His eyebrows furrowed and his shoulders tensed. He didn't know the answer, he couldn't even begin to fathom it, but he knew what was coming was bad. Pretty quick for a naive little soldier born in the twentieth century, the woman thought as he opened his mouth. "Who are your… handlers?"

"An enemy you've all thought was long gone. But, you know, when you chop off one of its heads, in its place will grow two more-"

Steve's face lost all color and horror overtook his face. "No. No, that's not possible."

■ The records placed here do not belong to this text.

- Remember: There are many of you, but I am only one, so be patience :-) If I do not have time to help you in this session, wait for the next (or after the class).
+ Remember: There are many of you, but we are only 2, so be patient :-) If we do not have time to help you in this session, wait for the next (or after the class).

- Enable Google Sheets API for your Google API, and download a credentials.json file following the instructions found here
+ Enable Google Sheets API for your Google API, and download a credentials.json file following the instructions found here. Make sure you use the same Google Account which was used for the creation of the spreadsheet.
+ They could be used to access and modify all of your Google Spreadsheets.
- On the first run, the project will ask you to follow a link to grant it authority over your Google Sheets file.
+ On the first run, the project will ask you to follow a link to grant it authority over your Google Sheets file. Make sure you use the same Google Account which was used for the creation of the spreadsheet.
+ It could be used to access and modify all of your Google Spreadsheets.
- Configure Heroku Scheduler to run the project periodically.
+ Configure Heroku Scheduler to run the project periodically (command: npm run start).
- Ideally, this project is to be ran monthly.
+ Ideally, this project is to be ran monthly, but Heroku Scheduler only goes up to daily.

"Look around you, Steve," the monster said, raising her arms by her side. "Everything around you-the technology, the scientific innovations, the societal standards-all of it was impossible. Until it wasn't." The blond shook his head and narrowed his eyes, and the woman continued, "H.Y.D.R.A. is alive, Rogers. And it's thriving."

He launched himself at her with a yell, raising his arm to punch her. She ducked under that one, wove under the cross-body that followed, but was hit by the hook he aimed at her chin.

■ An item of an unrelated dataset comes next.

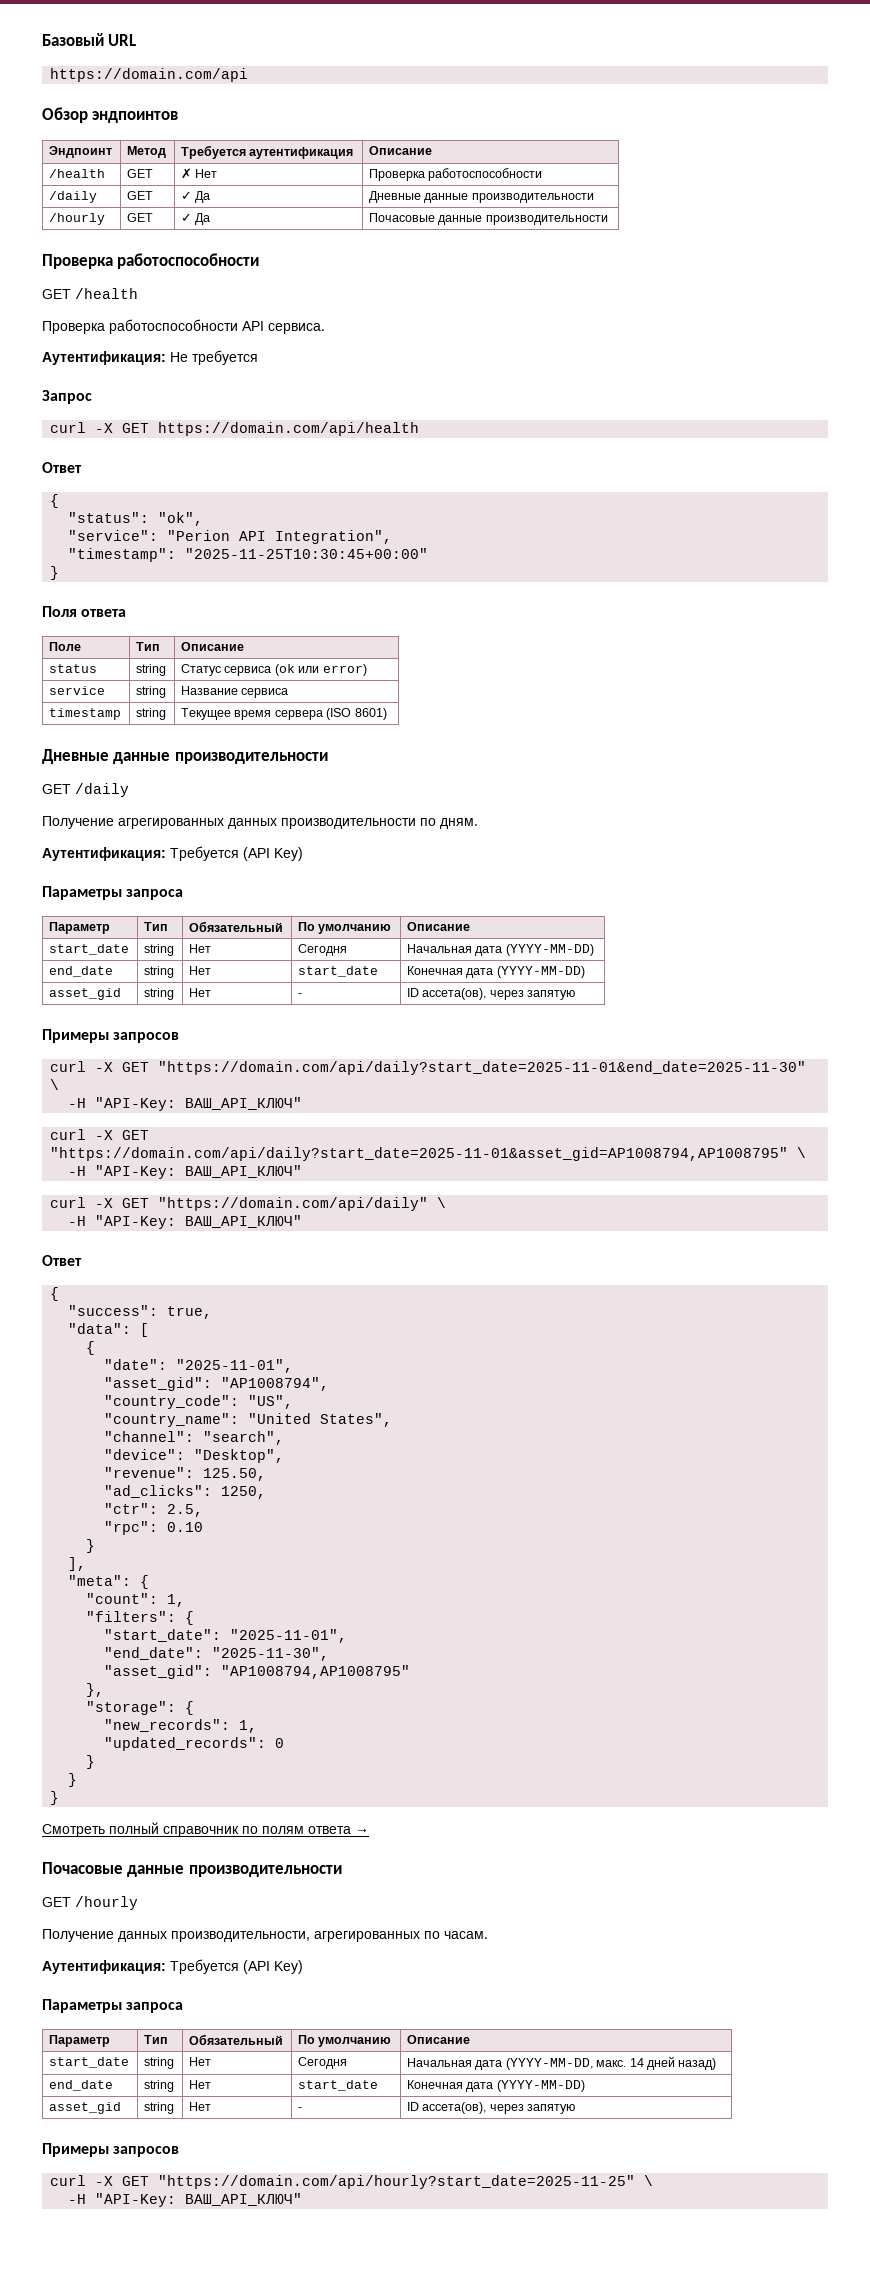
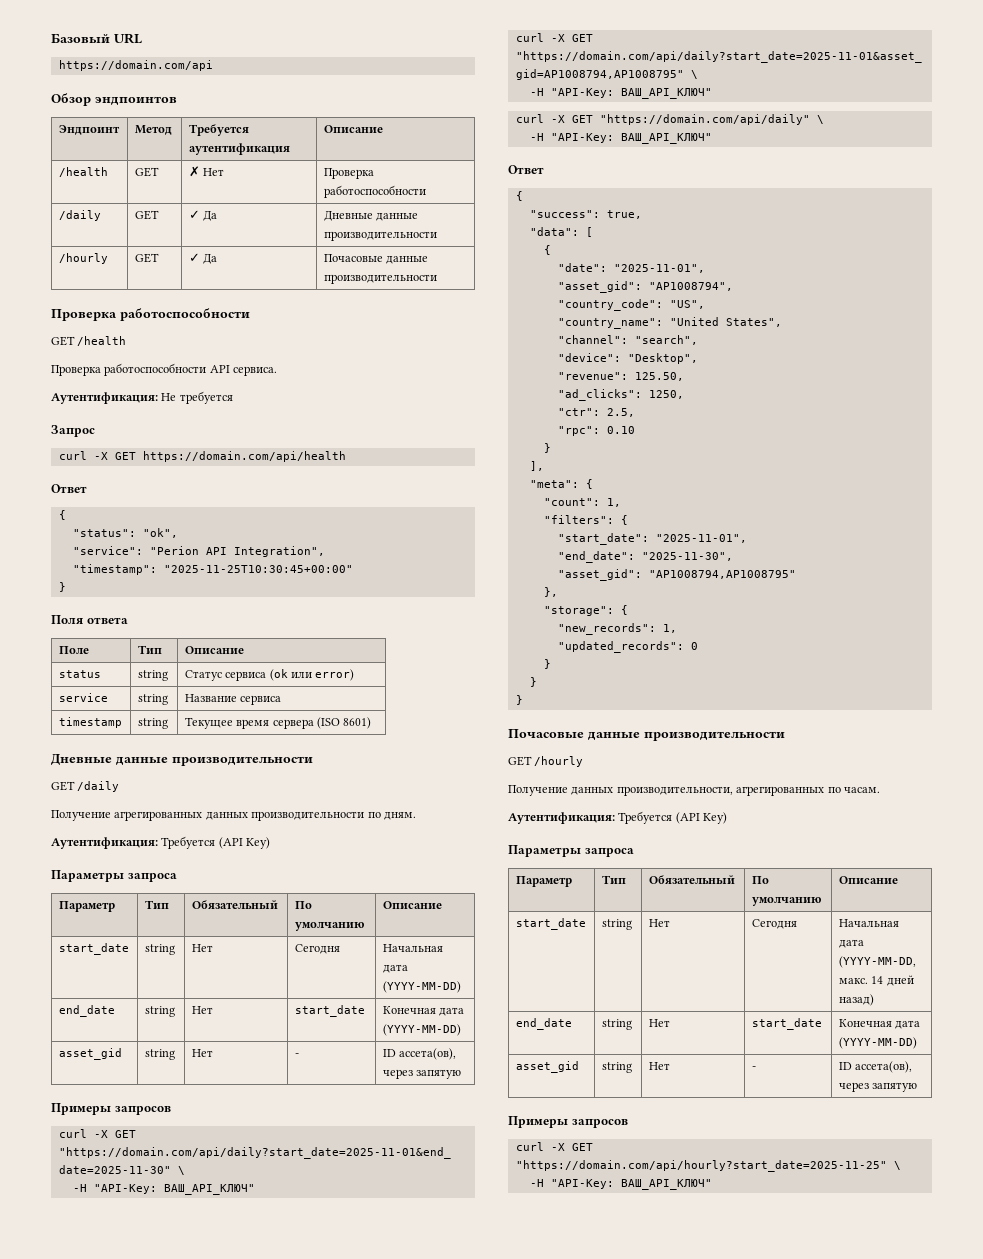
- Смотреть полный справочник по полям ответа →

The woman shook her head and back-pedaled quickly, weaving through and redirecting his attacks. "Do you want to kill me, Rogers?"

"You're going to tell me everything!" Steve yelled, looking very much like he did, in fact, want to kill her.

"Maybe I will, maybe I won't," she sang lightly right before her fist connected with his cheek. Muted pain glossed over her knuckles, but the dazed look on Steve's face as his head snapped to the side was worth it-it said he hadn't expected her punch to actually affect him much. It was replaced by anger again after a few seconds, and she was avoiding another one of his hits. She grabbed his wrist and spun so she was behind him. The woman's elbow connected hard with the back of his neck, and he went down.

But Steve took her with him. As they grappled, the woman explained, "I want H.Y.D.R.A. dead as much, if not more, than you. But if you want any information on them over the past seventy years, you're going to help me do something first."

He got her on the floor, a forearm held firmly against her throat-not crushing, but it was certainly a possibility. She could have flipped them, could have suffocated him, could have done a million things. But she recognized the move as an ceasefire. "Why would you join them if you want them dead?"

"Have you heard of the saying 'entre la espada y la pared?" she asked. He shook his head, eyes narrowed into slits. "It's a Spanish phrase meaning 'between the sword and the wall'. Has a little more urgency than its English counterpart, I think."

Steve interrupted, irate. "What's your point?"

Her lips curled back as she said, "I was between the sword and the wall, Rogers. I could get speared by it and die, or I could wield it and wait until I could put them between the sword and the wall."

She flipped them then and ground his face into the floor as she ground her teeth. She lowered her mouth to his ear and said, "Now, are you going to help me or not?"